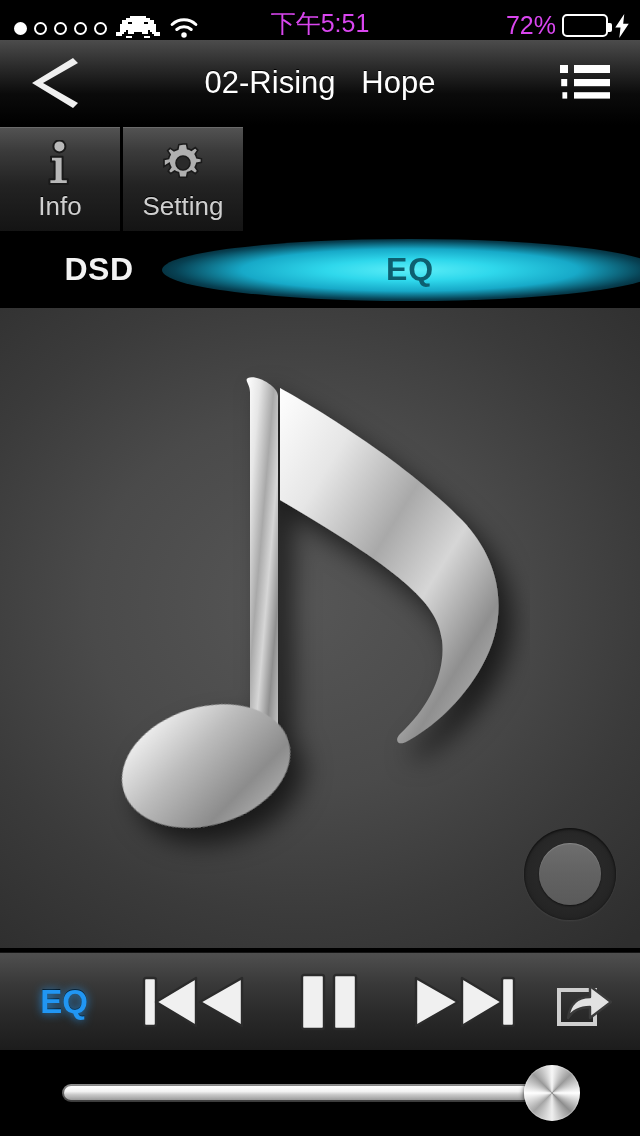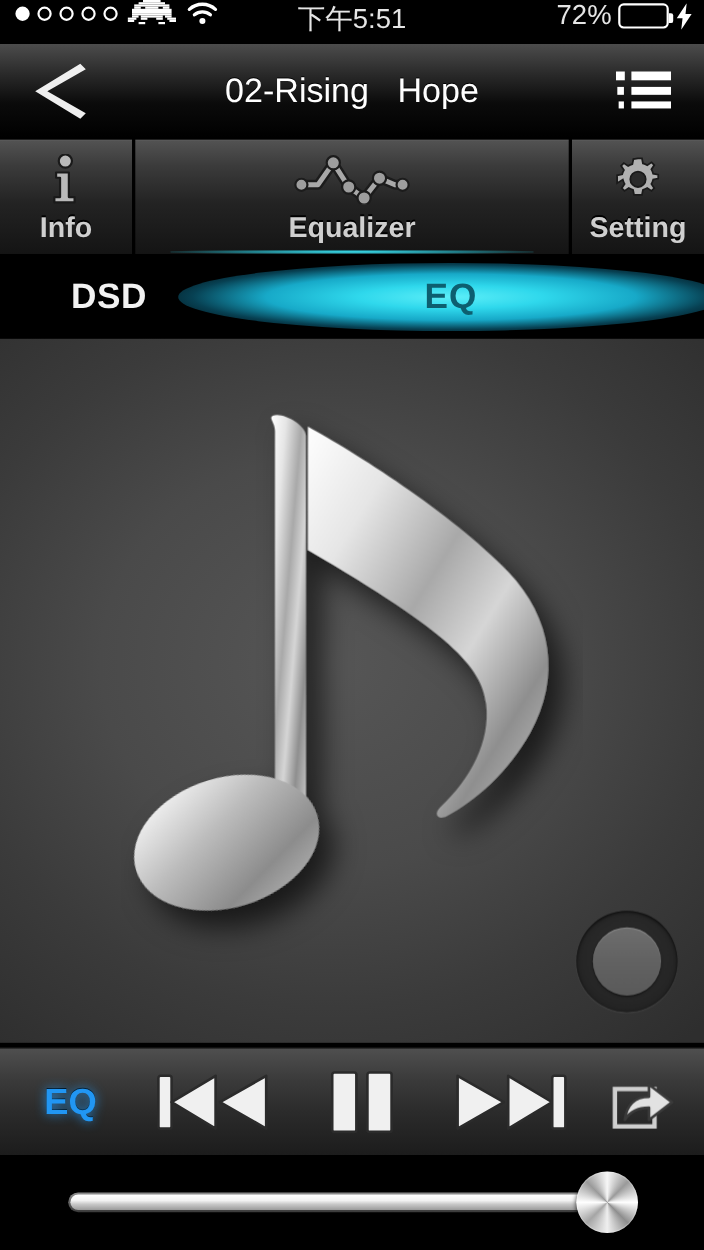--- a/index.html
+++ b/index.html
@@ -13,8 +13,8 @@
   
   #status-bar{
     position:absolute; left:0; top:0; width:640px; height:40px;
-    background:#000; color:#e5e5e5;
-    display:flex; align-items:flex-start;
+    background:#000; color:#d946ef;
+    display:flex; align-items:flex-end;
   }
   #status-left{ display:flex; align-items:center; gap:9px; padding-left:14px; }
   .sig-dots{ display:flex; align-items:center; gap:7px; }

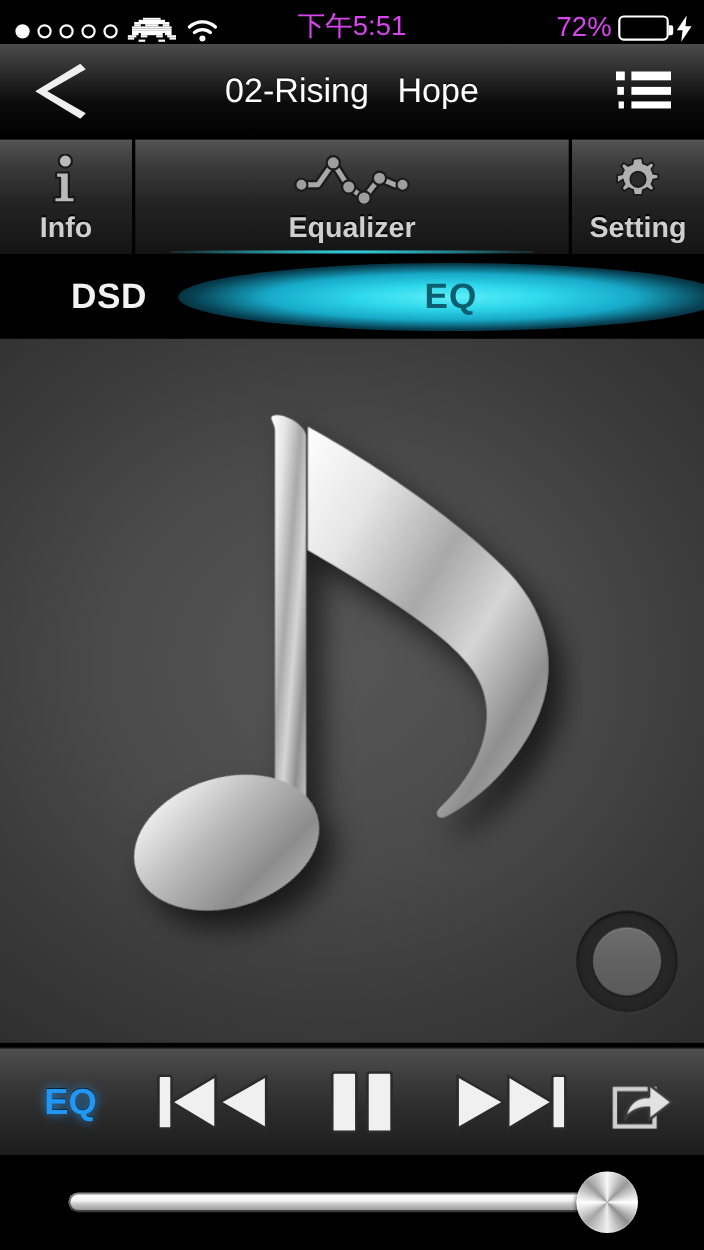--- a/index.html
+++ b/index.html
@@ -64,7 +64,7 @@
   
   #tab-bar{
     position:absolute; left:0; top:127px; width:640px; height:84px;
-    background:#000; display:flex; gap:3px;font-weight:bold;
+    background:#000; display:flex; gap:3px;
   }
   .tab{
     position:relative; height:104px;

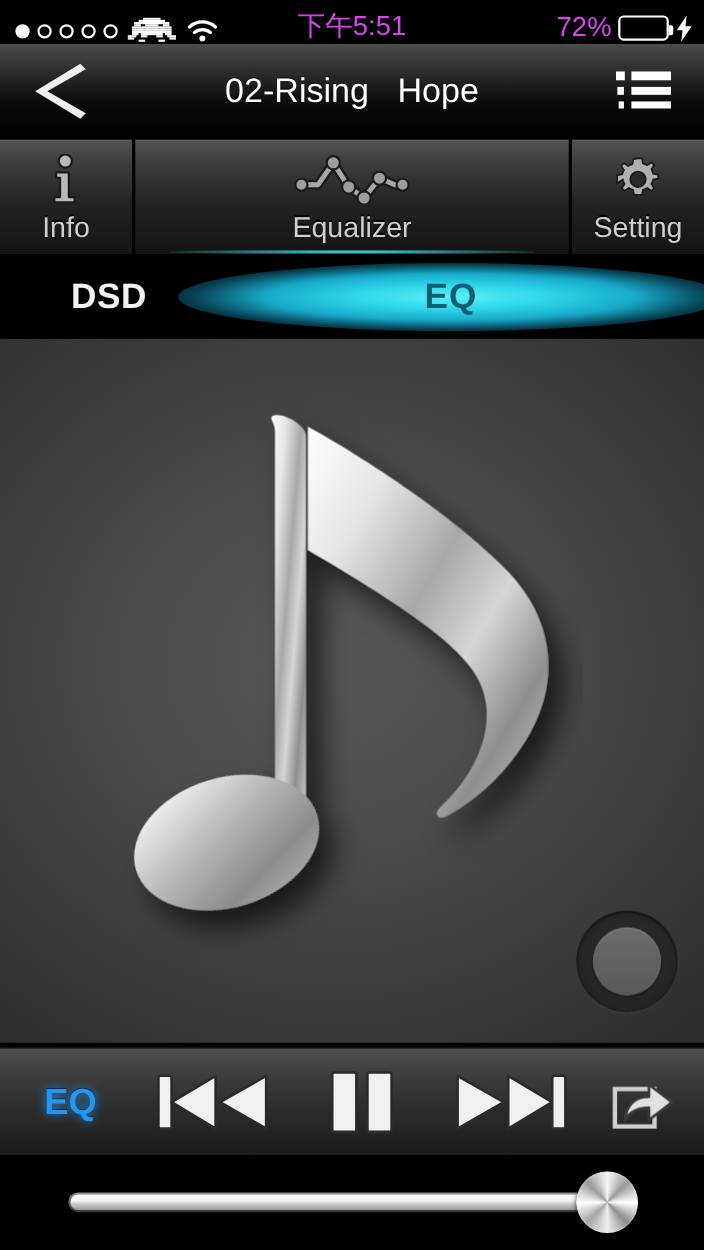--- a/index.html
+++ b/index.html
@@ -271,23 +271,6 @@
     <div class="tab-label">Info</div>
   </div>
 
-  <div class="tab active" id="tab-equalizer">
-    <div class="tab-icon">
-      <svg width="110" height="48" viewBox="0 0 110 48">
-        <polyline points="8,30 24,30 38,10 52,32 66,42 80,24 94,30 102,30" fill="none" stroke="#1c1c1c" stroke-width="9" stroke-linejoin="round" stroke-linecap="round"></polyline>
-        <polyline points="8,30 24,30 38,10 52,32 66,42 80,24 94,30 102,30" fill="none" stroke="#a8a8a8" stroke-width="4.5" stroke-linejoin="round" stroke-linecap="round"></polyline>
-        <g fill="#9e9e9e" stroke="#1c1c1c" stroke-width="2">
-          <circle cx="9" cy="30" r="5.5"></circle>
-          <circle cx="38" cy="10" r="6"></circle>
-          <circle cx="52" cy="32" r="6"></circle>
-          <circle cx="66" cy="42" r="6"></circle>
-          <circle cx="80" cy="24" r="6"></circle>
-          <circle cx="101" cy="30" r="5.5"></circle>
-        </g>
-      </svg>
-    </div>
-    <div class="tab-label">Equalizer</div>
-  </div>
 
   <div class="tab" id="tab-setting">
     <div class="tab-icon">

###

* [Problem requirements]
Note how many lines in the material hold the word "align", and give that number by itself.

* [The completed task]
4